── Dataset excerpts
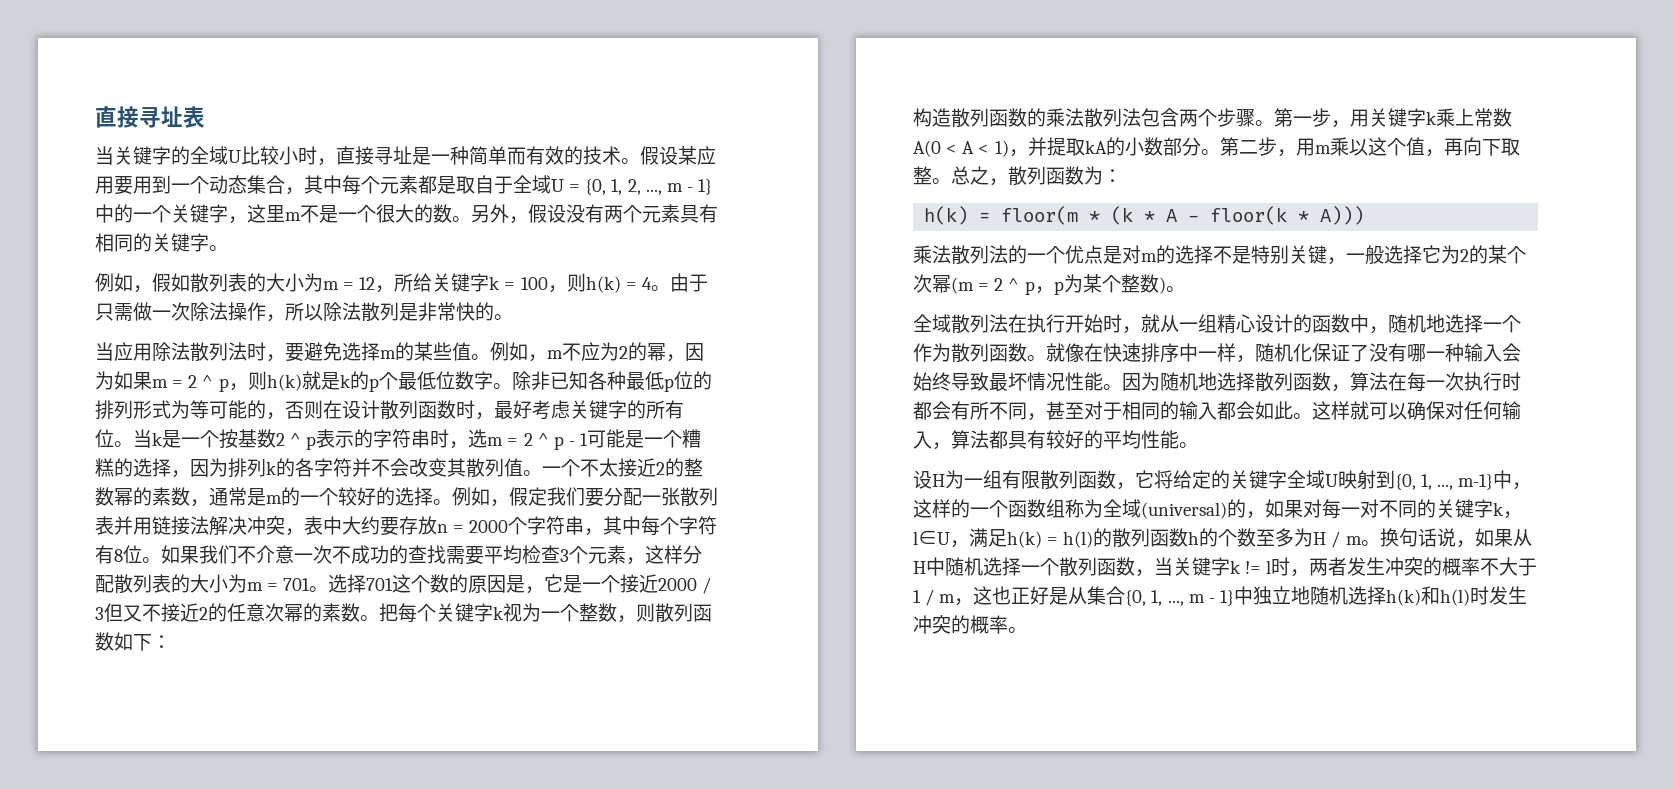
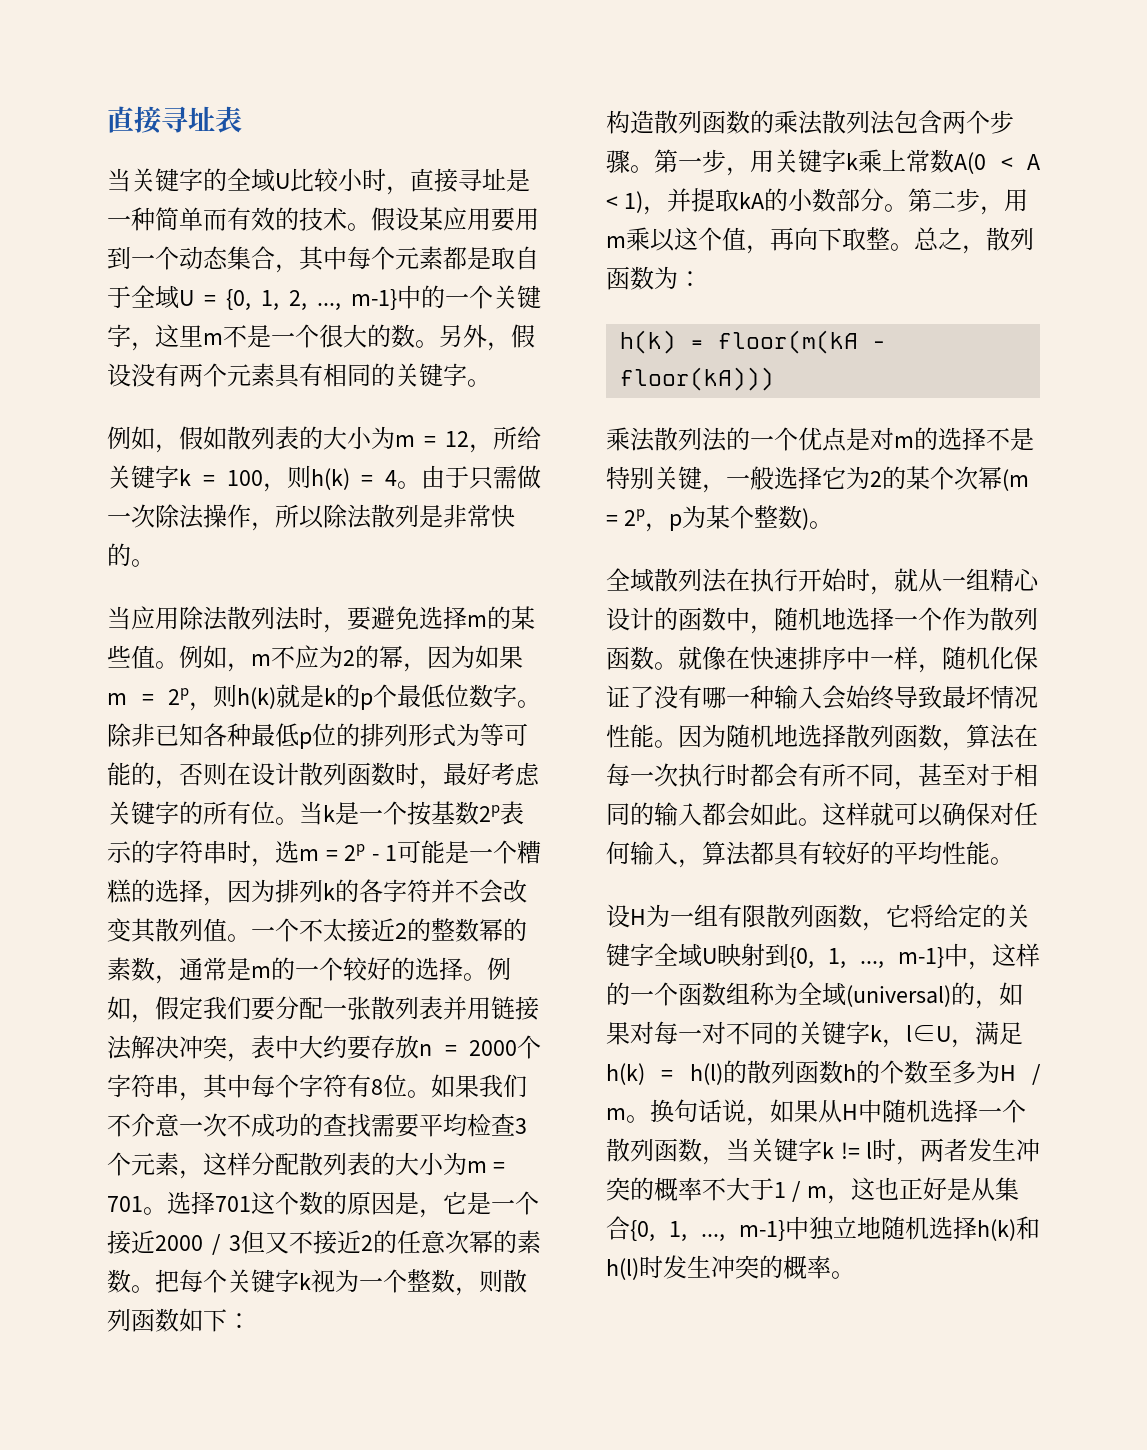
- 假设某应用要用到一个动态集合，其中每个元素都是取自于全域U = {0, 1, 2, ..., m - 1}中的一个关键字，这里m不是一个很大的数。
+ 假设某应用要用到一个动态集合，其中每个元素都是取自于全域U = {0, 1, 2, ..., m-1}中的一个关键字，这里m不是一个很大的数。
- 例如，m不应为2的幂，因为如果m = 2 ^ p，则h(k)就是k的p个最低位数字。
+ 例如，m不应为2的幂，因为如果m = 2p，则h(k)就是k的p个最低位数字。
- 当k是一个按基数2 ^ p表示的字符串时，选m = 2 ^ p - 1可能是一个糟糕的选择，因为排列k的各字符并不会改变其散列值。
+ 当k是一个按基数2p表示的字符串时，选m = 2p - 1可能是一个糟糕的选择，因为排列k的各字符并不会改变其散列值。
- h(k) = floor(m * (k * A - floor(k * A)))
+ h(k) = floor(m(kA - floor(kA)))
- 乘法散列法的一个优点是对m的选择不是特别关键，一般选择它为2的某个次幂(m = 2 ^ p，p为某个整数)。
+ 乘法散列法的一个优点是对m的选择不是特别关键，一般选择它为2的某个次幂(m = 2p，p为某个整数)。
- 换句话说，如果从H中随机选择一个散列函数，当关键字k != l时，两者发生冲突的概率不大于1 / m，这也正好是从集合{0, 1, ..., m - 1}中独立地随机选择h(k)和h(l)时发生冲突的概率。
+ 换句话说，如果从H中随机选择一个散列函数，当关键字k != l时，两者发生冲突的概率不大于1 / m，这也正好是从集合{0, 1, ..., m-1}中独立地随机选择h(k)和h(l)时发生冲突的概率。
────
Every line of the data above that includes "因为排列k的各字符并不会改变其散列值" should be listed.

Exercise result:
- 当k是一个按基数2 ^ p表示的字符串时，选m = 2 ^ p - 1可能是一个糟糕的选择，因为排列k的各字符并不会改变其散列值。
+ 当k是一个按基数2p表示的字符串时，选m = 2p - 1可能是一个糟糕的选择，因为排列k的各字符并不会改变其散列值。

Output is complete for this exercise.